Phase 3: Pull Request Generation
For updates that pass compatibility analysis, Auto-Fix generates a pull request that includes:
- Manifest file changes -- The updated version in package.json, pom.xml, requirements.txt, or whatever manifest format the project uses
- Lockfile updates -- Regenerated lockfiles reflecting the dependency resolution with the new version
- A detailed PR description -- The CVE being addressed, the old and new versions, the compatibility analysis results, and links to the advisory and release notes
The PR description is designed for quick review.

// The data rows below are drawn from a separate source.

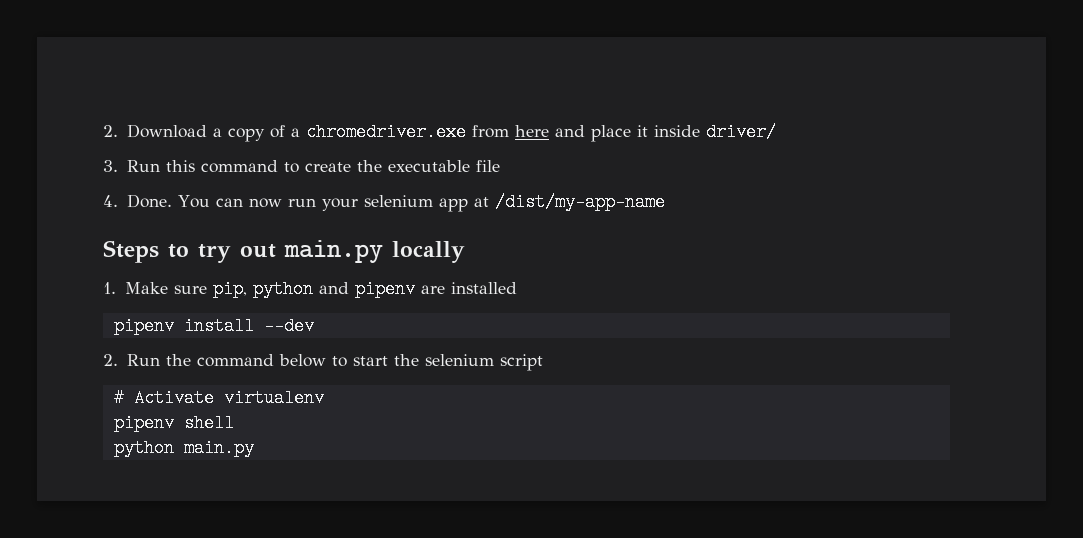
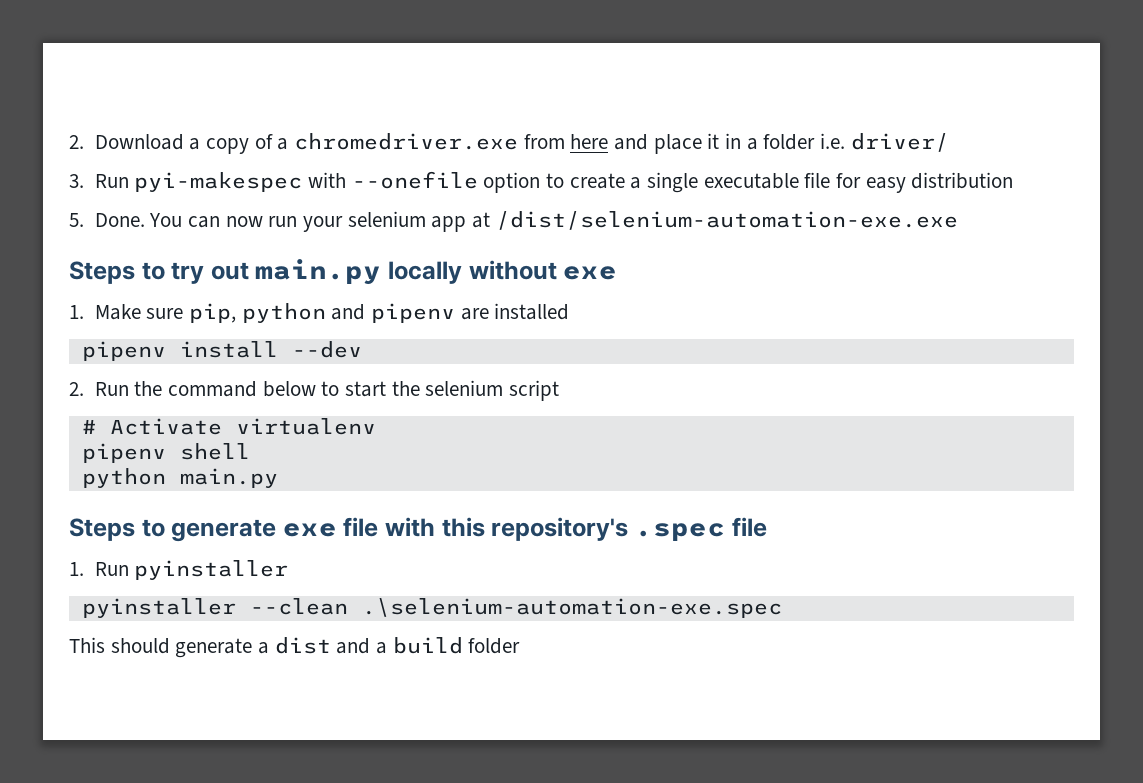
- 2. Download a copy of a chromedriver.exe from here and place it inside driver/
+ 2. Download a copy of a chromedriver.exe from here and place it in a folder i.e. driver/
- 3. Run this command to create the executable file
- 4. Done.
+ 3. Run pyi-makespec with --onefile option to create a single executable file for easy distribution
+ 5. Done.
- You can now run your selenium app at /dist/my-app-name
+ You can now run your selenium app at /dist/selenium-automation-exe.exe
- Steps to try out main.py locally
+ Steps to try out main.py locally without exe
+ Steps to generate exe file with this repository's .spec file
+ 1. Run pyinstaller
+ pyinstaller --clean .\selenium-automation-exe.spec
+ This should generate a dist and a build folder

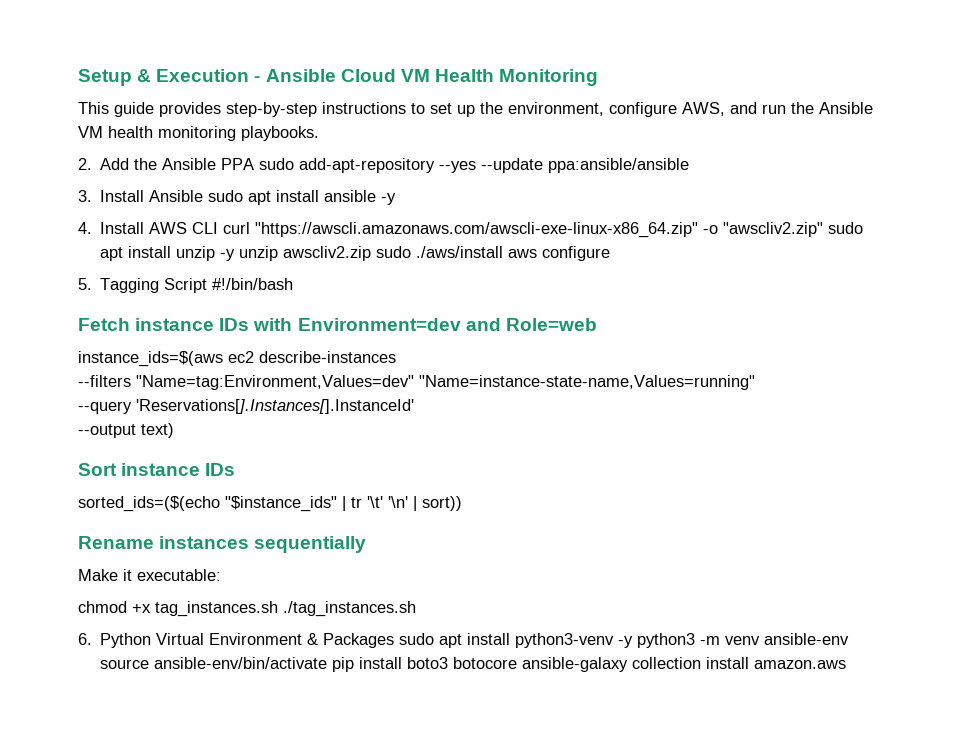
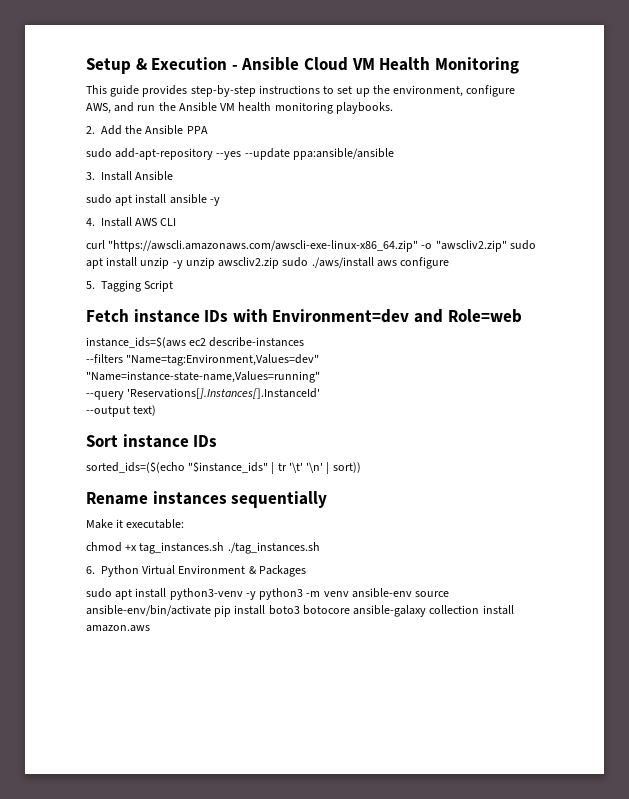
- 2. Add the Ansible PPA sudo add-apt-repository --yes --update ppa:ansible/ansible
+ 2. Add the Ansible PPA
+ sudo add-apt-repository --yes --update ppa:ansible/ansible
- 3. Install Ansible sudo apt install ansible -y
+ 3. Install Ansible
+ sudo apt install ansible -y
- 4. Install AWS CLI curl "https://awscli.amazonaws.com/awscli-exe-linux-x86_64.zip" -o "awscliv2.zip" sudo apt install unzip -y unzip awscliv2.zip sudo ./aws/install aws configure
+ 4. Install AWS CLI
+ curl "https://awscli.amazonaws.com/awscli-exe-linux-x86_64.zip" -o "awscliv2.zip" sudo apt install unzip -y unzip awscliv2.zip sudo ./aws/install aws configure
- 5. Tagging Script #!/bin/bash
+ 5. Tagging Script
- 6. Python Virtual Environment & Packages sudo apt install python3-venv -y python3 -m venv ansible-env source ansible-env/bin/activate pip install boto3 botocore ansible-galaxy collection install amazon.aws
+ 6. Python Virtual Environment & Packages
+ sudo apt install python3-venv -y python3 -m venv ansible-env source ansible-env/bin/activate pip install boto3 botocore ansible-galaxy collection install amazon.aws

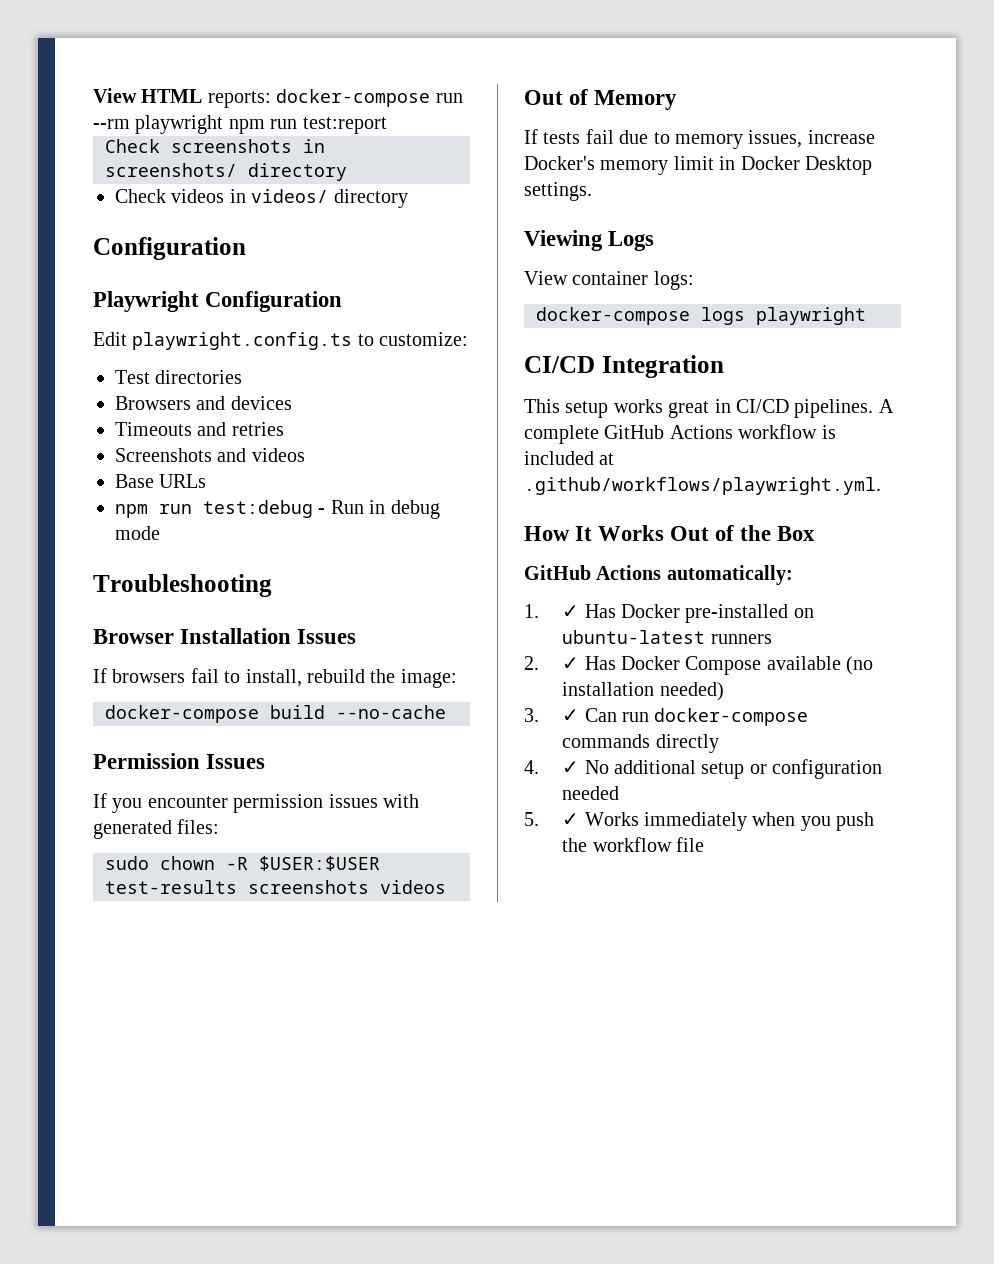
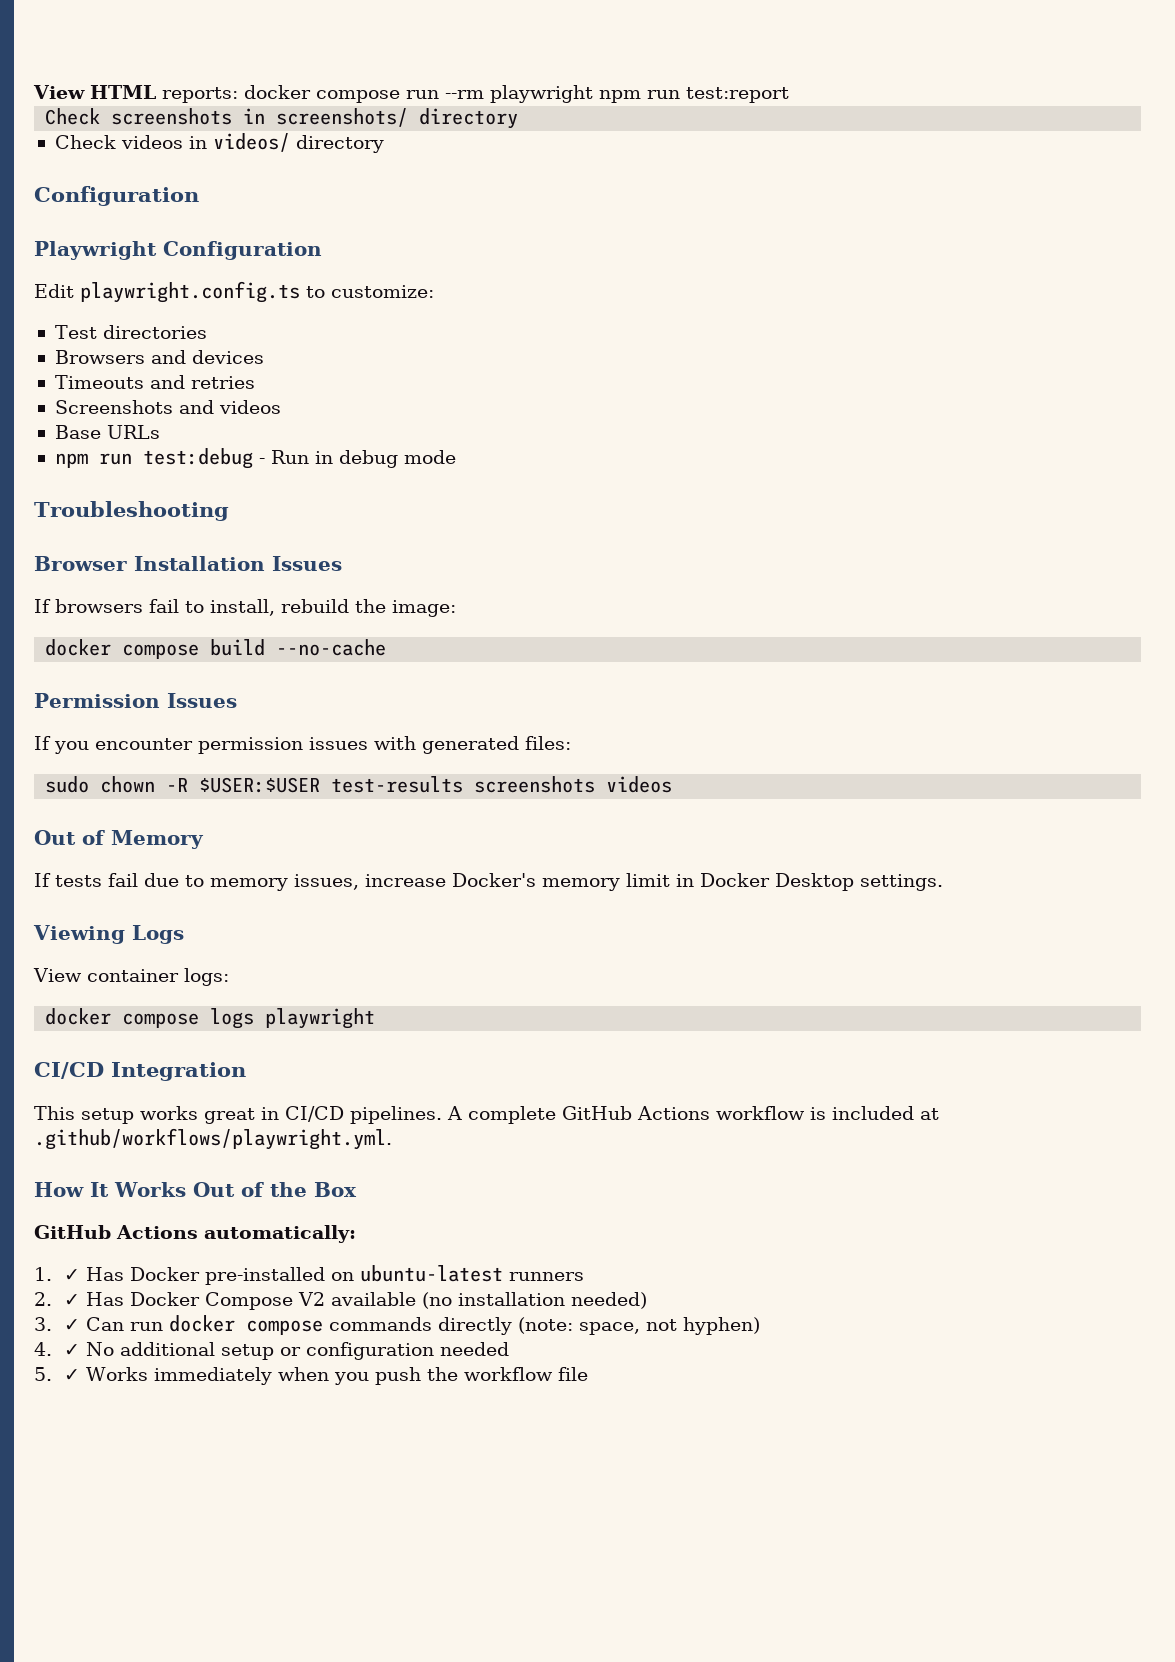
- View HTML reports: docker-compose run --rm playwright npm run test:report
+ View HTML reports: docker compose run --rm playwright npm run test:report
- docker-compose build --no-cache
+ docker compose build --no-cache
- docker-compose logs playwright
+ docker compose logs playwright
- 2. ✓ Has Docker Compose available (no installation needed)
+ 2. ✓ Has Docker Compose V2 available (no installation needed)
- 3. ✓ Can run docker-compose commands directly
+ 3. ✓ Can run docker compose commands directly (note: space, not hyphen)

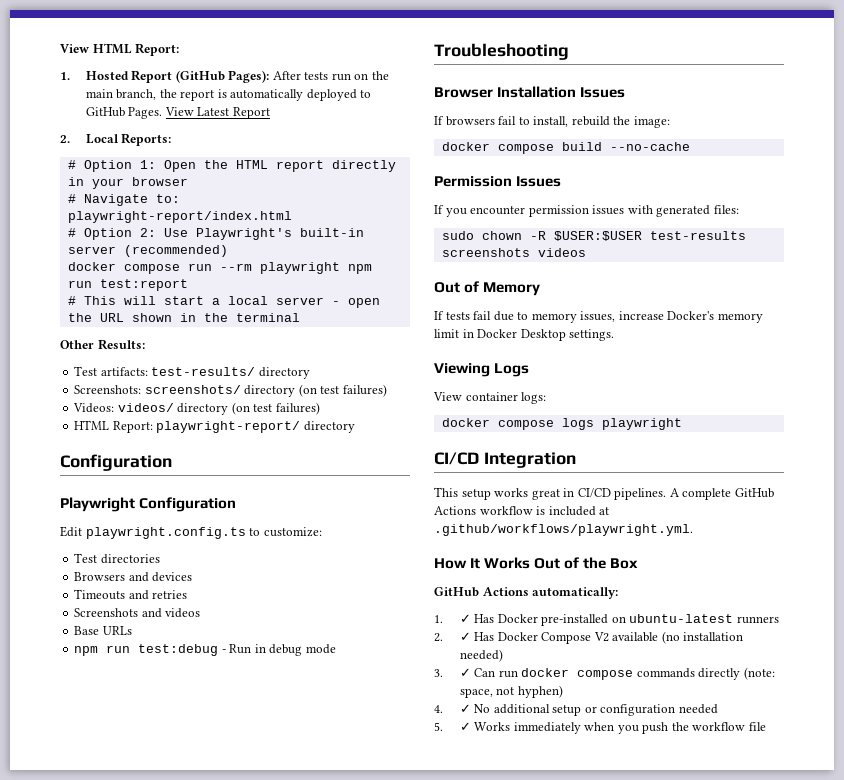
- View HTML reports: docker compose run --rm playwright npm run test:report
+ View HTML Report:
+ 1. Hosted Report (GitHub Pages): After tests run on the main branch, the report is automatically deployed to GitHub Pages. View Latest Report
+ 2. Local Reports:
+ # Option 1: Open the HTML report directly in your browser
+ # Navigate to: playwright-report/index.html
+ # Option 2: Use Playwright's built-in server (recommended)
+ docker compose run --rm playwright npm run test:report
- Check screenshots in screenshots/ directory
- Check videos in videos/ directory
+ # This will start a local server - open the URL shown in the terminal
+ Other Results:
+ Test artifacts: test-results/ directory
+ Screenshots: screenshots/ directory (on test failures)
+ Videos: videos/ directory (on test failures)
+ HTML Report: playwright-report/ directory

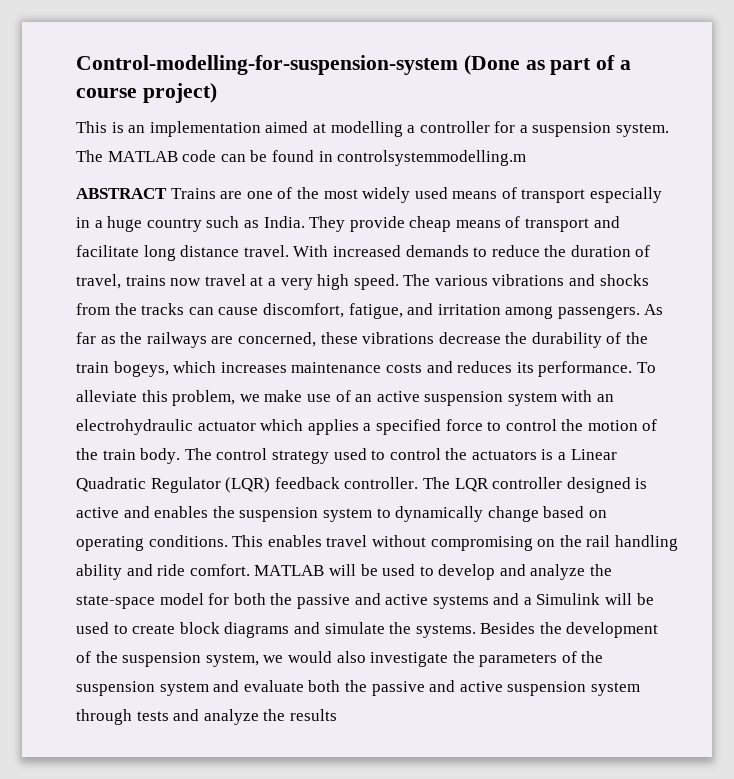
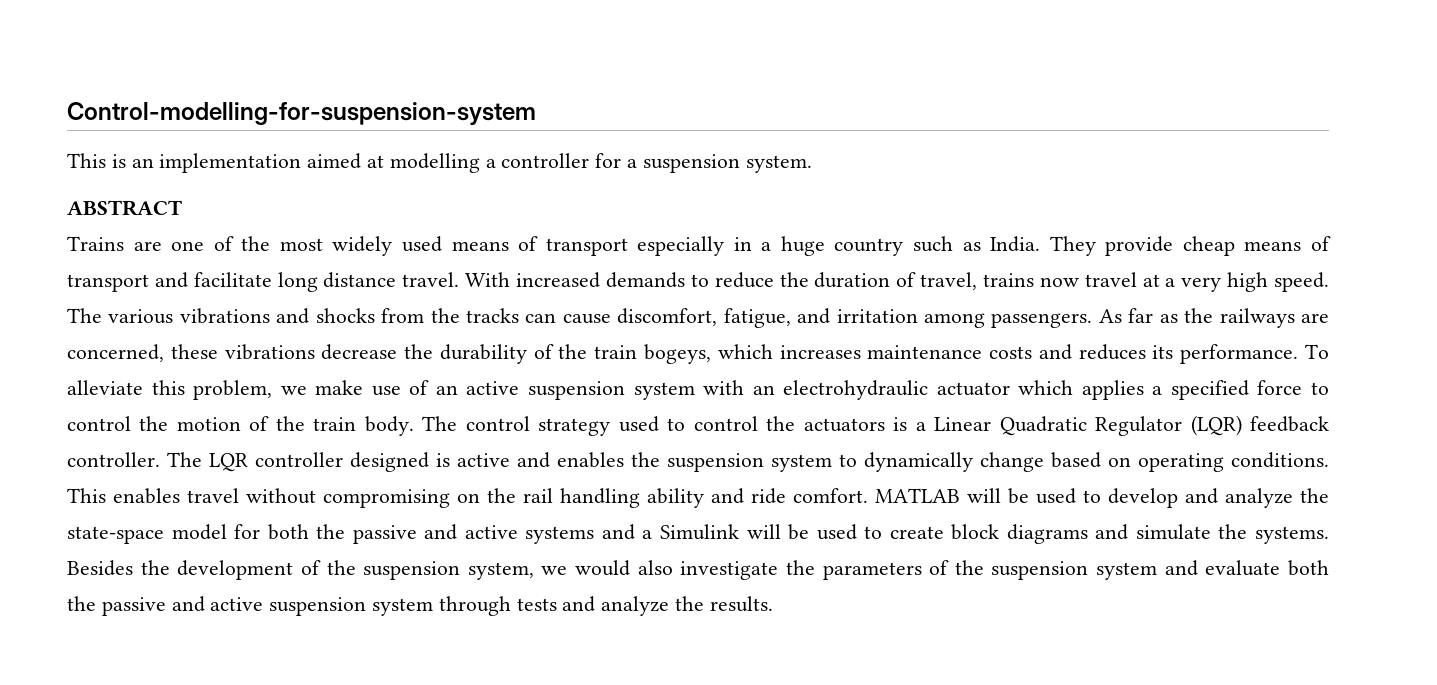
- Control-modelling-for-suspension-system (Done as part of a course project)
+ Control-modelling-for-suspension-system
- The MATLAB code can be found in controlsystemmodelling.m
- ABSTRACT Trains are one of the most widely used means of transport especially in a huge country such as India.
+ ABSTRACT
+ Trains are one of the most widely used means of transport especially in a huge country such as India.
- Besides the development of the suspension system, we would also investigate the parameters of the suspension system and evaluate both the passive and active suspension system through tests and analyze the results
+ Besides the development of the suspension system, we would also investigate the parameters of the suspension system and evaluate both the passive and active suspension system through tests and analyze the results.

It answers the three questions every reviewer asks: what vulnerability does this fix, what exactly changed, and is it likely to break anything?
Phase 4: Validation
If the repository has a CI pipeline, Auto-Fix lets the existing test suite validate the update. The PR is subject to the same CI checks as any other PR -- tests, linting, type checking, integration tests. If CI passes, the update is ready for human review and merge. If CI fails, Auto-Fix adds a comment to the PR explaining the failure and suggesting manual investigation.
Auto-Fix does not auto-merge. The final merge decision is always human. This is deliberate. Dependency updates can have subtle impacts that automated tests do not catch, and the responsibility for shipping changes should rest with the team that owns the code.
Configuration
Auto-Fix behavior is configurable at the organization and project level.
# .safeguard.yml
auto-fix:
enabled: true
strategy: minimum-update # or latest-patch, latest-minor
severity-threshold: high # Only auto-fix high and critical
exclude:
- "lodash" # Manual handling for specific packages
max-prs: 5 # Limit concurrent auto-fix PRs
labels:
- "security"
- "auto-fix"
strategy controls how aggressively Auto-Fix updates:
- minimum-update -- The closest version that fixes the specific CVE. Lowest risk, smallest change.
- latest-patch -- The latest patch version within the current minor version. Slightly more aggressive, picks up all patch fixes.
- latest-minor -- The latest minor version within the current major version. Most aggressive safe option, picks up features and fixes while staying within semver compatibility.
max-prs prevents Auto-Fix from overwhelming a repository with too many concurrent PRs. When the limit is reached, new fixes queue until existing PRs are merged or closed.
Grouped Updates
For projects with many vulnerable dependencies, Auto-Fix can group related updates into a single PR. If five dependencies all have vulnerabilities and all have straightforward updates, a single PR with five manifest changes is easier to review than five separate PRs.
Grouping is smart about risk. It will not group a low-risk patch update with a high-risk minor version bump. Updates are grouped by risk level so you can merge the easy ones quickly and give the complex ones dedicated attention.
Metrics
Auto-Fix tracks remediation metrics:
- Mean time to fix -- From vulnerability disclosure to fix PR merged
- Auto-fix success rate -- Percentage of vulnerabilities that Auto-Fix resolved without manual intervention
- CI pass rate -- Percentage of Auto-Fix PRs that passed CI on first attempt
- Manual override rate -- Percentage of Auto-Fix PRs that required manual modification before merge
These metrics help you understand how much of your remediation workload is being automated and where manual effort is still required. Over time, teams using Auto-Fix see mean time to fix drop from months to days.
Getting Started
Enable Auto-Fix in your project's Safeguard configuration and ensure the Safeguard GitHub App (or GitLab/Bitbucket integration) has permission to create branches and pull requests.
Start with severity-threshold: critical and strategy: minimum-update for the most conservative approach. As you build confidence in the automated updates, expand to high severity and consider more aggressive update strategies.
The first batch of PRs will cover your existing vulnerability backlog. From there, new vulnerabilities trigger fix PRs within hours of disclosure, keeping your backlog from growing.